Нет, не пойдут они на убийство. Убыточно оно. Им выкуп нужен за девочку. Миллион баксов — если за живую. За мертвую им гроша ломаного не дадут. Разве только «вышку».
— А кто может знать, живая она или нет? Иногда, чтобы не возиться, заложников убивают сразу, а потом требуют выкуп. Как за живых и здоровых.
— Но ведь все равно требуют. Все равно как-то проявляют себя. Уверен, от денег они не откажутся в любом случае. Иначе зачем было огород городить? Тем более что…
— Что? Ты кого-то подозреваешь?
— Нет, никого конкретно. Но меня не покидает ощущение, что преступники — кто-то из близких. Из близких к семье банкира. По крайней мере, из их среды. Слишком хорошо они знают привычки потерпевших. И финансовое состояние банка. Ведь миллион запросили. Ни больше ни меньше.
— Может быть.
— В общем, так. Пока преступники не вынырнули, будем отрабатывать подступы. Ты — работников и клиентов банка. Тех, кто осведомлен о его финансовых возможностях. Кто не получил требуемых ссуд или, наоборот, получил их слишком легко.

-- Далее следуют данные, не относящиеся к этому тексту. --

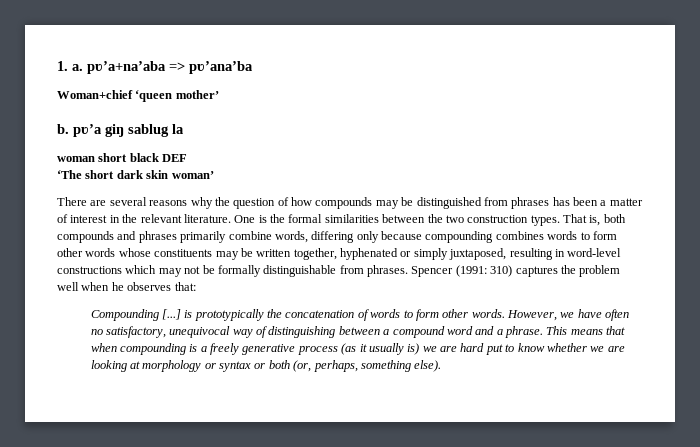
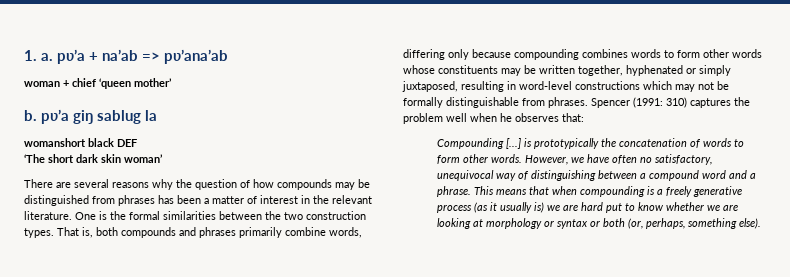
- 1. a. pʋ’a+na’aba => pʋ’ana’ba
- Woman+chief ‘queen mother’
+ 1. a. pʋ’a + na’ab => pʋ’ana’ab
+ woman + chief ‘queen mother’
- woman short black DEF
+ womanshort black DEF

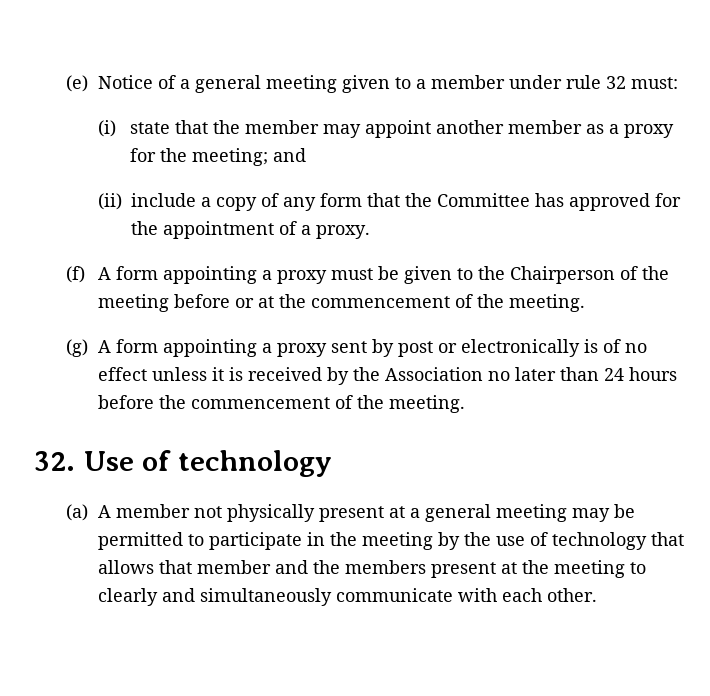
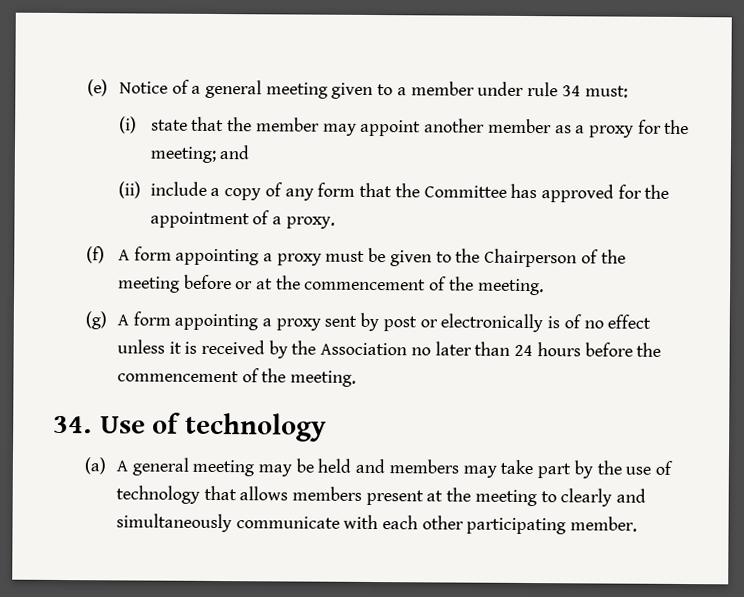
- (e) Notice of a general meeting given to a member under rule 32 must:
+ (e) Notice of a general meeting given to a member under rule 34 must:
- 32. Use of technology
+ 34. Use of technology
- (a) A member not physically present at a general meeting may be permitted to participate in the meeting by the use of technology that allows that member and the members present at the meeting to clearly and simultaneously communicate with each other.
+ (a) A general meeting may be held and members may take part by the use of technology that allows members present at the meeting to clearly and simultaneously communicate with each other participating member.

Кто раньше конфликтовал с потерпевшим. Угрожал ему. Или имеет основания для мести.
Но в первую очередь всех, кто был уволен в течение последнего года по его прямому указанию. То есть тех, кто имеет на него зуб и имеет полную информацию по банку и его семейному положению.
А я займусь его и его жены друзьями. И криминальной «крышей», которая прикрывает банк. Может, у них там на предмет деления денег конфликт вышел. И еще родным отцом девочки. Который не хотел прощать ее матери измены.
О’кей, как говорят американцы.
— Якши, как отвечают наши восточные братья.
Жена банкира снова плакала. Она плакала уже три дня подряд, если не считать коротких перерывов. В перерывах она рыдала навзрыд.
Сейчас жена банкира плакала по поводу того, что преступник наконец объявился. Что он позвонил и выдвинул новый ультиматум.